Habertürk
    Takipde Kalın!
      Günlük gelişmeleri takip edebilmek için habertürk uygulamasını indirin

        Üretimin artmasıyla Türk popüler sinemasında korku türü furyaya dönüştü. 2016’nın ilk sekiz ayında 17 yerli korku filmi vizyona girdi. Eylül’de ‘Azem’ ve ‘Siccin’in devam filmleri dahil dört filmle bu gelenek sürecek. Ama bu sene 2015’e nazaran yaz ayları biraz daha sönük geçti.

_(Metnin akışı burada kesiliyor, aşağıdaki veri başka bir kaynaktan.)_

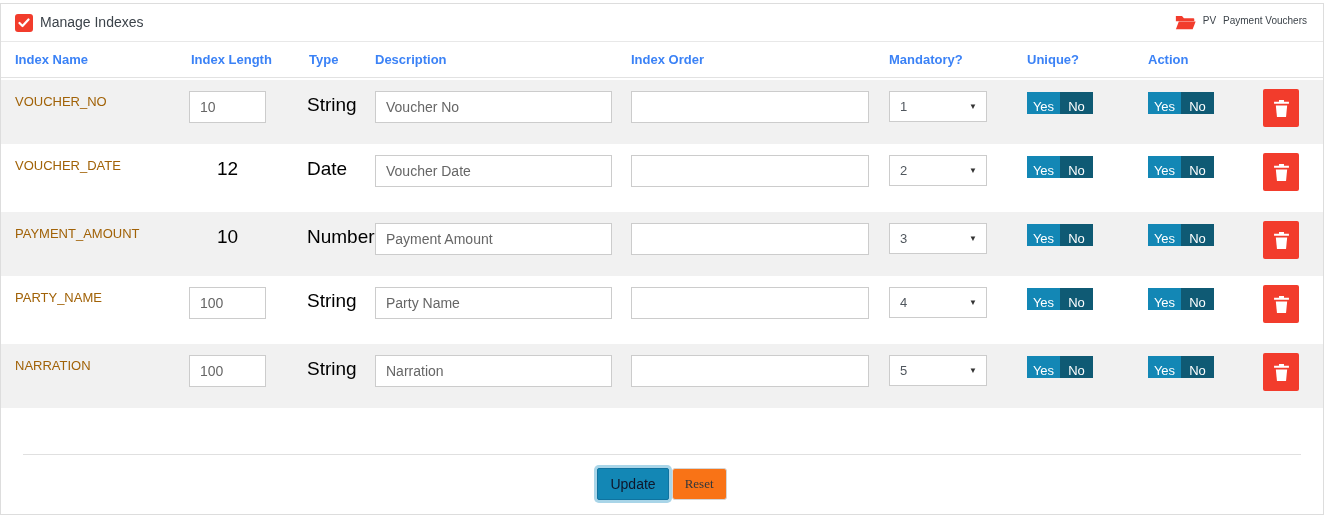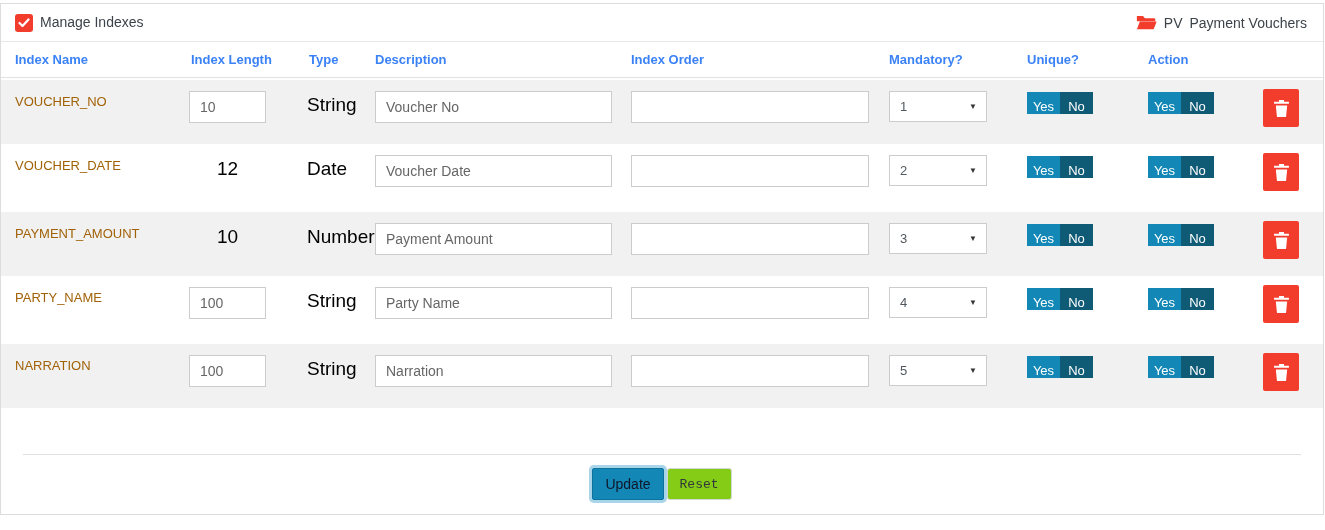--- a/index.html
+++ b/index.html
@@ -31,7 +31,7 @@
     display:flex; align-items:center; justify-content:center;
   }
   .topbar-title { font-size:14px; color:#3c434a; }
-  .doc-code, .doc-name { font-size:14px; color:#3c434a; }
+  .doc-code, .doc-name { font-size:10px; color:#3c434a; }
   .folder-icon { display:flex; align-items:center; }
 
   

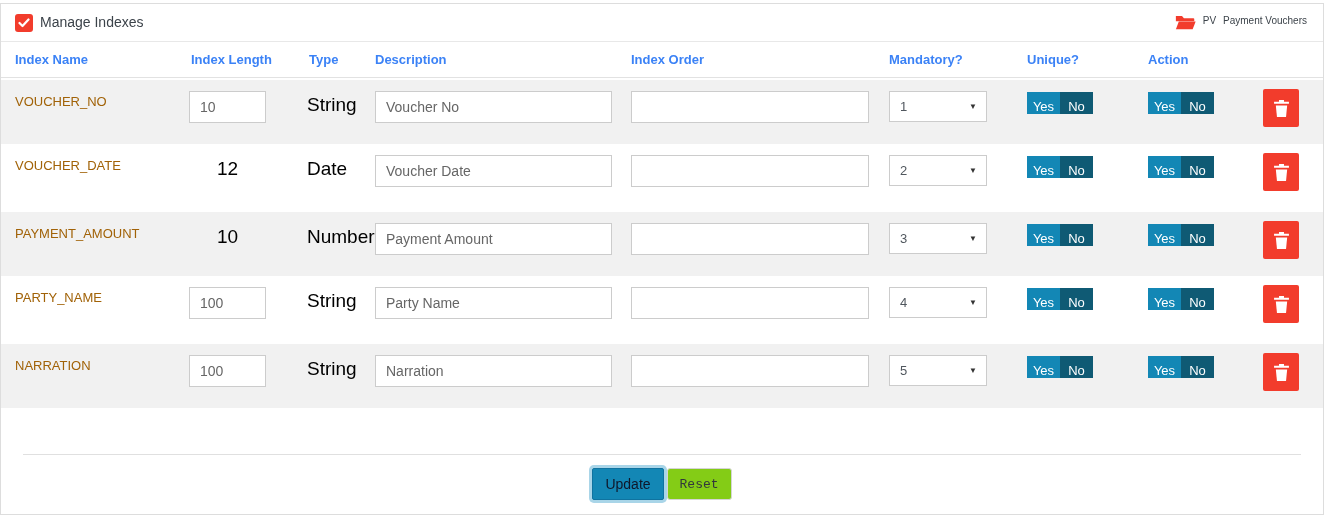--- a/index.html
+++ b/index.html
@@ -116,9 +116,9 @@
     box-shadow:0 0 0 3px #a9d5e8;
   }
   .reset-btn {
-    background:#84cc16; color:#32373c;
+    background:#f97316; color:#32373c;
     border:1px solid #d5d5d5; border-radius:3px;
-    font-family:Liberation Mono, monospace; font-size:13px;
+    font-family:Liberation Serif, serif; font-size:13px;
     padding:7px 12px; cursor:pointer;
   }
 </style>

        Blockbuster sezonunun göbeğine yerleşen yerli korku filmlerinin sayısı zamanla arttı. Özellikle 2015’te Nisan-Ağustos arasında neredeyse her hafta böyle bir örnek gördük. Sene totali ise 21’i buldu. Bunlardan 200.000’i geçenler nadir olsa da 50-150.000 arası gişe rakamı tatminkardı. Bu dönemde aslında korku sinemasının yeni kuşağına ait isimlerin, senede iki filme de uzanarak kariyerlerini geliştirme çabalarına tanıklık ettik.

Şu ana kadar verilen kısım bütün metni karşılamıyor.